Senator Russ Feingold sent a letter to Treasury Secretary Timothy Geithner, urging the Obama administration to explore "legal options" to prevent the millions in AIG payouts, reports CNN.
"I write to ask why any bonuses would be legally required, given the company's abysmal performance," says Feingold, D-Wisconsin.
Feingold asked whether the bonuses could be canceled or recouped from recipients, and whether the administration will sue AIG executives for breaching their duties to shareholders
And some Obama administration officials seem amenable to that position.
Christina Romer, chair of the White House Council of Economic Advisers, told NBC's "Meet the Press":
"Can I say, we're -- we're the first people to be angry. So absolutely Secretary Geithner has been furious and has been pushing back, urging them to renegotiate this. We're pursuing every legal means to deal with it."
House Speaker Nancy Pelosi issued a written statement calling the pay-outs "unconscionable" and said Congress would seek to "recover taxpayer funds of companies that abuse the privilege of taxpayer assistance," reports Fox News
"I call upon the executives at AIG to right the wrong they have done to American taxpayers, who are footing the bill for the most expensive government rescue in history. They should renounce the bonuses and refuse the excessive retention pay they previously agreed to," Pelosi said.
Rep. Elijah Cummings, D-Md., also released a written statement Sunday calling on AIG Chairman Edward Liddy to step down.
And Rep. Barney Frank, the chair of the House Financial Services Committee, said it was "wrong" on Fox News. "This is an example of people at the commanding heights of the economy misbehaving, abusing the system."
GOP leaders, such as Mitch McConnell, also criticized the payouts.
"It is an outrageous situation," said Sen. Minority Leader Mitch McConnell on ABC. "If you are going to take the government as a partner, the message to any business out there...is 'lets enter into a bunch of contracts real quick and we'll have the taxpayers pay bonuses to our employees.' This is an outrage."
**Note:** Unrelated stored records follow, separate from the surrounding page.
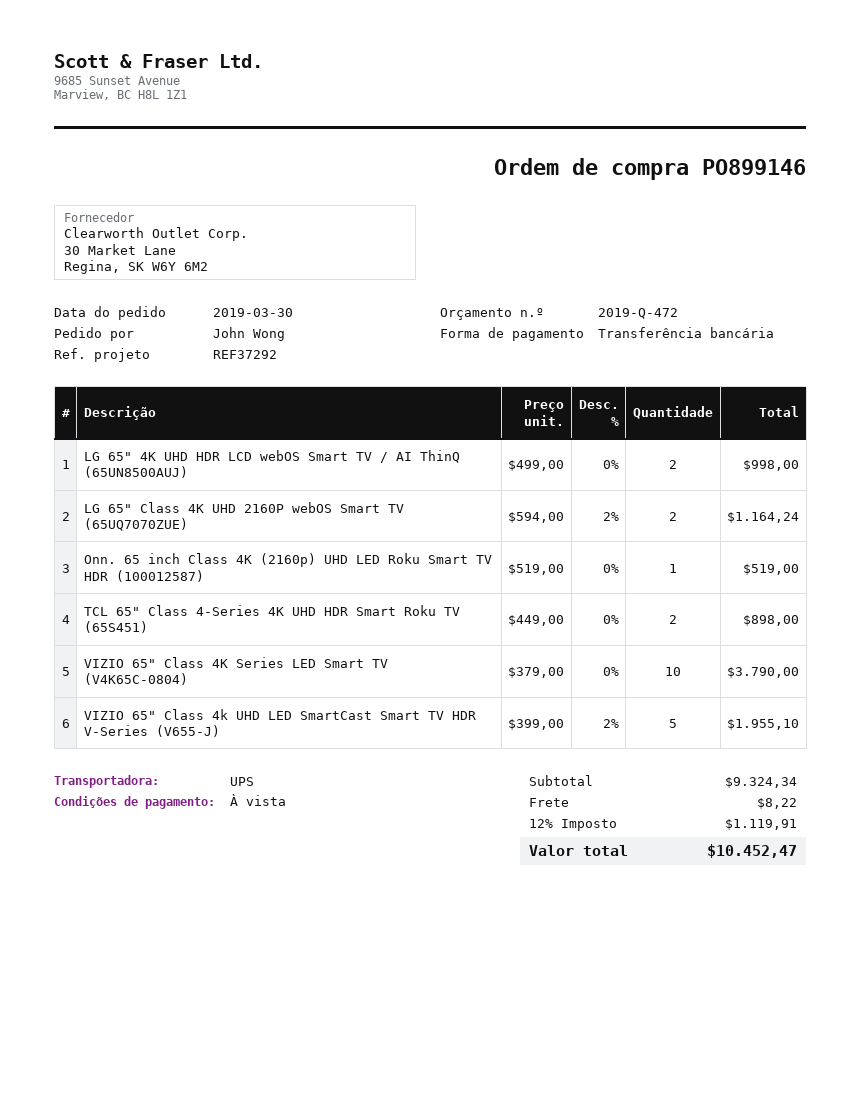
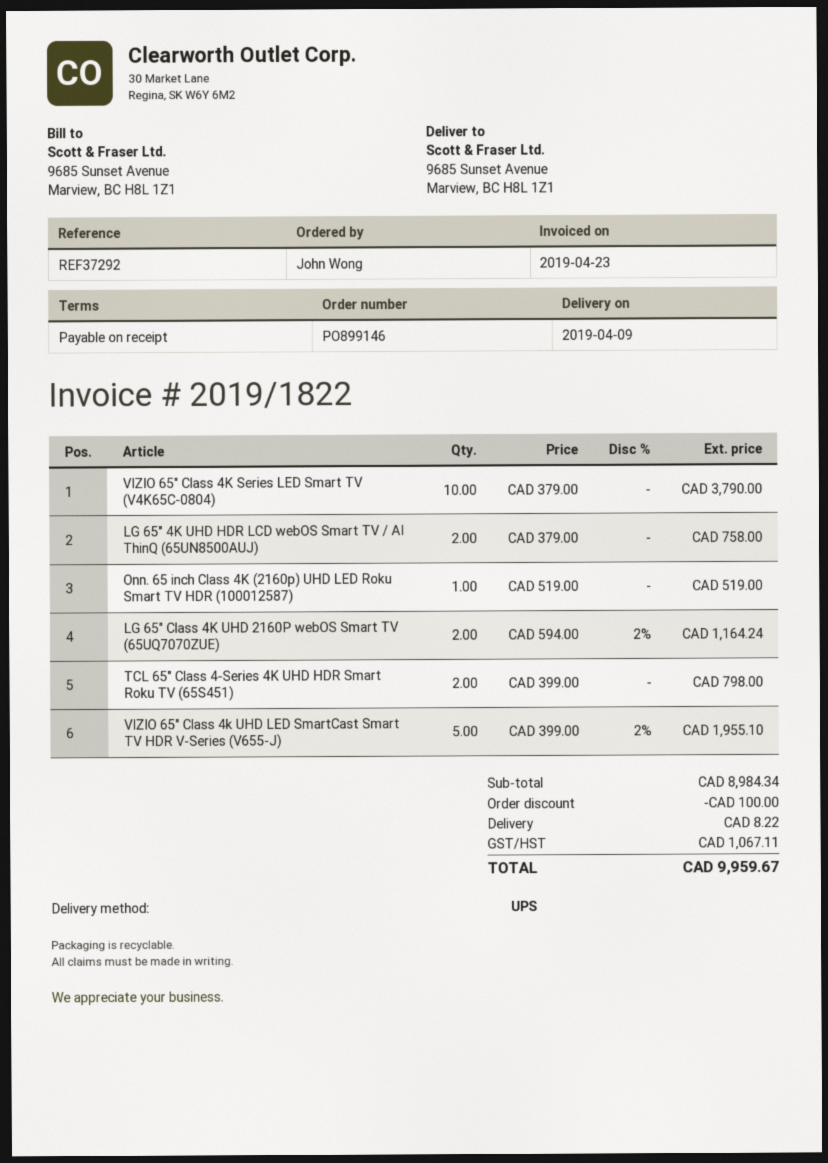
LG 65" 4K UHD HDR LCD webOS Smart TV / AI ThinQ (65UN8500AUJ): 2 x 499.00 = 998.00 -> 2 x 379.00 = 758.00
TCL 65" Class 4-Series 4K UHD HDR Smart Roku TV (65S451): 2 x 449.00 = 898.00 -> 2 x 399.00 = 798.00
subtotal: 9324.34 -> 8984.34
discount: none -> 100.00
tax: 1119.91 -> 1067.11
total: 10452.47 -> 9959.67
As Huffington Post's Sam Stein reported earlier today, some administration officials say that while they "shared such populist indignation, they insisted that on this front their hands were tied."
Larry Summers, chairman of the White House National Economic Council, appearing on ABC's This Week, said the Obama administration was largely powerless to stop the cash rewards. "We are a country of law. There are contracts. The government cannot just abrogate contracts. Every legal step possible to limit those bonuses is being taken by Secretary Geithner and by the Federal Reserve system."